Fascinated by Feet
I love women's feet. I masturbate to the fantasy of having a woman gently compress my cock and balls with her bare feet. Or I jerk off thinking about being on my knees licking her feet while she talks about all the ways she wants me to serve her. My ideal job would be to work in a shoe store so I could handle women's feet all day and see them try on lots of beautiful, sexy shoes. When I go out on a date I always wonder if she has nice feet. I have tried offering to give my girlfriend pedicures, foot massages, or tongue baths, but I get very few positive responses. After a while, regular sex gets boring for me and I have trouble functioning. This causes trouble in my relationship. Why don't women enjoy having their feet pampered? How can I find a woman who wants to receive daily foot service?
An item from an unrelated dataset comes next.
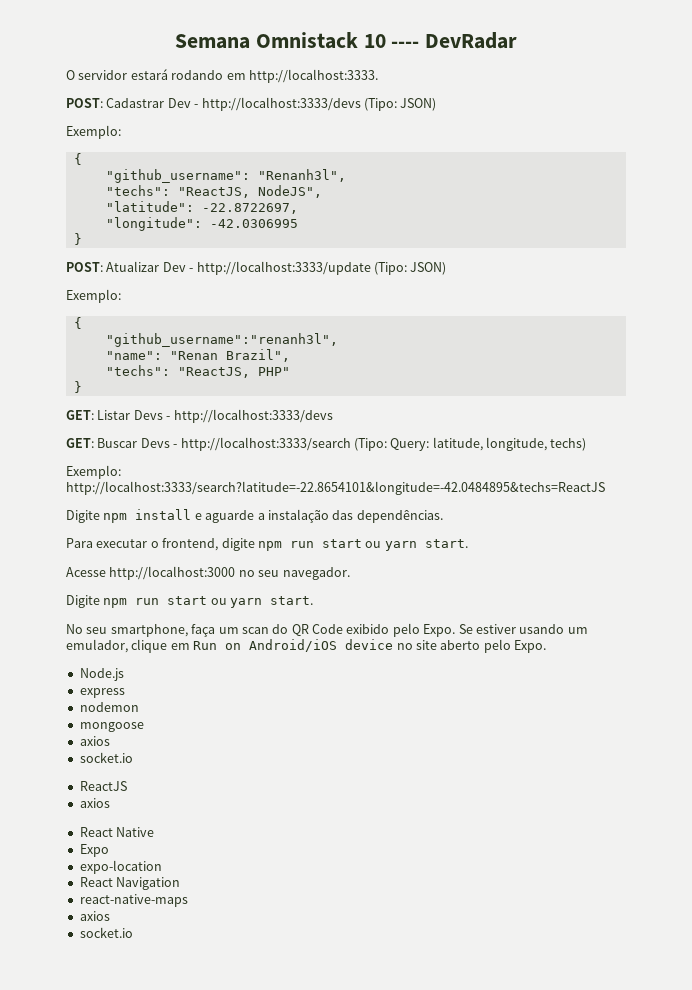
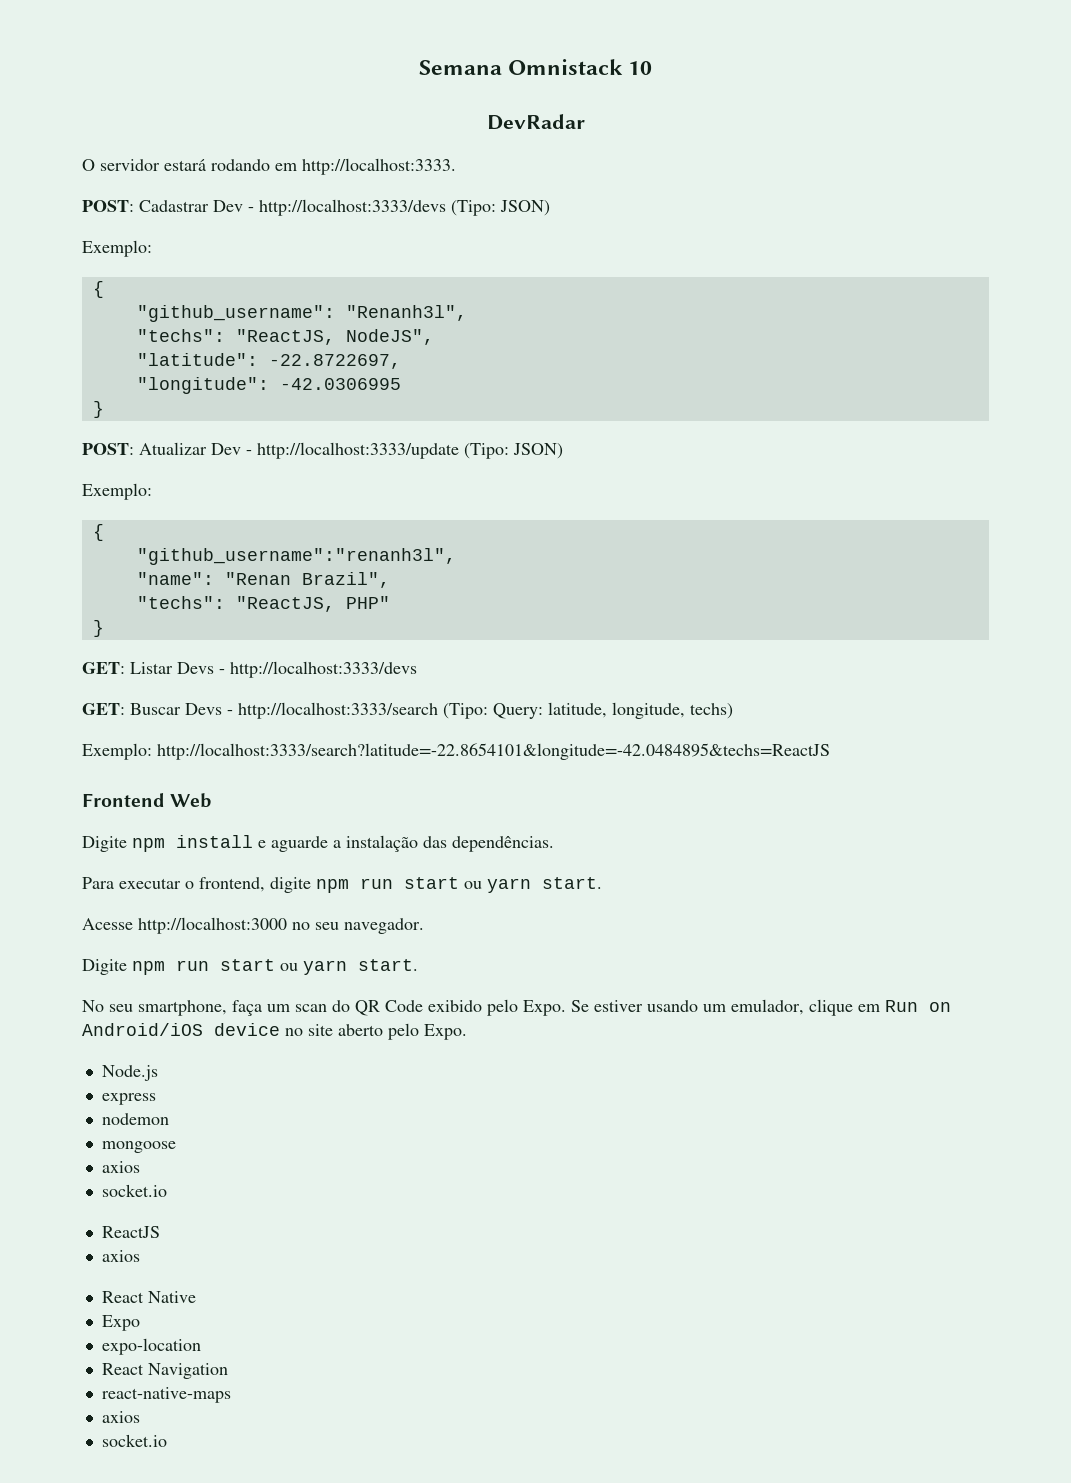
[391,41,420,48] ---- -> (653, 68) //
(605, 488) none -> [82,793,212,808] // Frontend Web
Victorian sexologists (and some modern psychiatrists, psychiatrists, and sexologists) would say that you've got a fetish—an erotic obsession with a part of the human body (or, to make the definition complete, an object or substance). This is to contrast a "sexual disorder" with "normal" male obsessions with big boobs and pussy. That's not a fetish! Fetishism, according to this paradigm, is only a male deviation. Women don't have them. And people with fetishes are unable to enjoy sex unless they can focus on the fetishized item.
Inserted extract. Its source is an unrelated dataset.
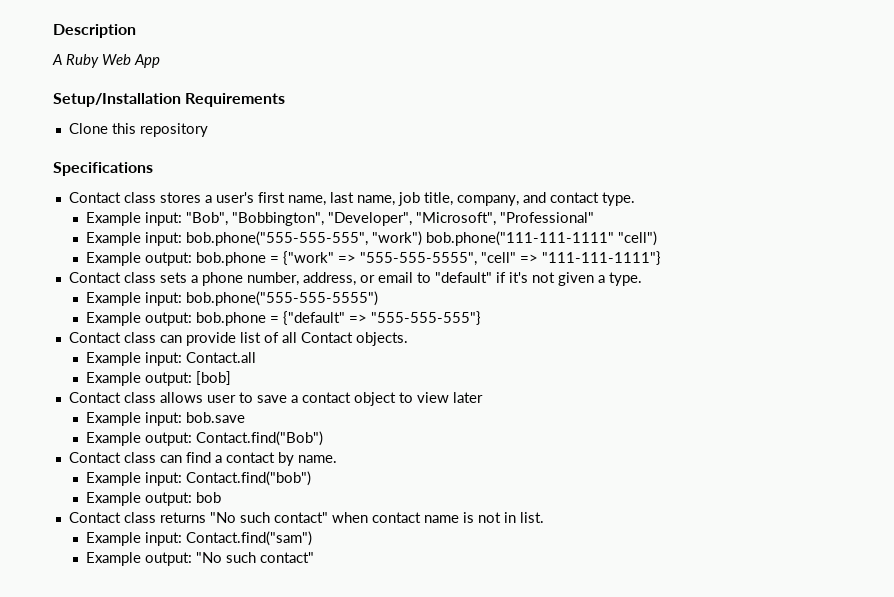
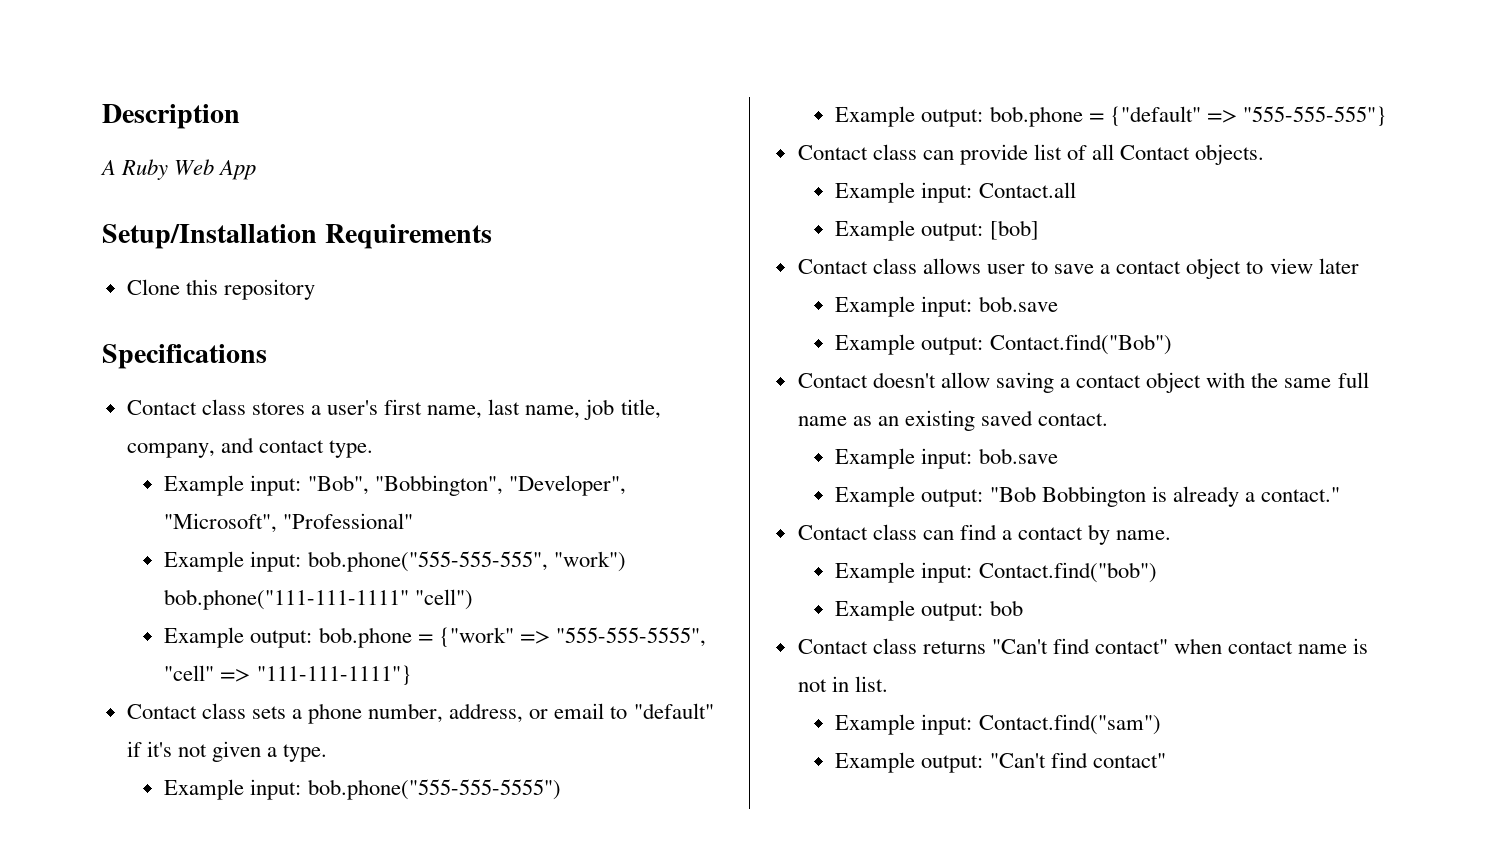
(323, 438) none -> [797,372,1369,393] [797,410,1109,431] [835,448,1058,469] [835,486,1340,507] // Contact doesn't allow saving a contact object with the same full name as an existing saved contact. // Example input: bob.save // Example output: "Bob Bobbington is already a contact."
[209,512,270,523] "No such -> [991,638,1091,654] "Can't find
[195,552,256,563] "No such -> [989,752,1088,768] "Can't find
There are several things wrong with this way of looking at human sexuality. We all have strong, probably unchangeable, cues that lead us to experience sexual attraction, get turned on, make love, and experience orgasm—perhaps form an ongoing relationship. We can talk about which behaviors seem more common than others, but classifying minority desires as "perversions" or "paraphilias," to borrow John Money's term, is not based on any sort of science. It's a recapitulation of fundamentalist Christian morality (which isn't very different from conservative Jewish or Islamic morality).
In my opinion, in order for a human behavior to be thought of as a disorder, it has to include dysfunction in some area of life. So instead of asking, "Do most people get turned on by this?" we might (more reasonably and objectively ask), "Are people who get turned on by _____ able to form close and mutually rewarding, consenting relationships with other adults; find a profession that fulfills them; contribute to society; and find a purpose for living beyond meeting their basic survival needs?" Of course, that question is based on my assumptions about what constitutes a healthy life, just as traditional sexology is based on the assumption that there is something fundamentally wrong with people who don't confine their sexual behavior to vanilla heterosexual relations. But it has the advantage of demanding that we tie labels like "disordered" and "perverted" to some concrete form of dysfunction, rather than mere difference.
Besides, the old assumptions about fetishes have been disproved. There are all kinds of people who have intense sexual reactions to leather, amputees, latex, cock cages, diapers, tit clamps, being photographed, etc. who (like you, Dear Reader) are able to enjoy vanilla sex as well. And many of those people are women. Instead of dividing the world up into the normal majority versus the fetishists, I propose that we talk instead about sexual cues. This term carries no stigma, and it allows us to have a much more interesting discussion about what exactly tells us, I want that person, or I want to do this right now, or I need to do this with that if I want an intense orgasm.
The problem is that if you have one or more sexual cues that are not in the majority's repertoire, you still inherit all that Freudian bullshit and baggage. Because other people don't share or understand what turns you on, they can react negatively, and the knowledge that one is different can create self-destroying feelings of shame. Your girlfriend may be picking up on the hidden sexual agenda that you have when you offer to do something nice for her feet, and she may be refusing because she thinks there's something weird about combining arousal with feet. Or she may be refusing simply because she doesn't know how often you fantasize about massaging her feet, etc., and so she doesn't know how important this is to keep you in tiptop, horny stud shape.
Bear in mind that any turn-on is creepy if it isn't shared. There's something icky about straight men who like really big breasts, who try to hit it off with well-endowed women, and if they do manage to get a D-cup beauty in bed, treat her tits as if they were not connected to the woman who owns them. Sex is an exchange. So if your girlfriend thinks it feels disgusting to have come between her toes, you can't jack off on her feet. If she doesn't want to dominate you, she may not be able to come up with a good dialogue while you are on your knees. But if she likes wearing toenail polish or she likes massage as part of sensuous foreplay, you've got an overlap of interests that could make the sex much better for you.
I don't see any way around telling her what you like, if you want to get more of it. Present it as one of the ways that you love and admire women's bodies. Reassure her that you are turned on to her as a whole person. Then be sure you don't treat her as if she could leave her feet in the room and walk away, without you noticing that the rest of her was gone. I hope she has some little secret fantasy of her own that she can confess which you can perhaps get to come true.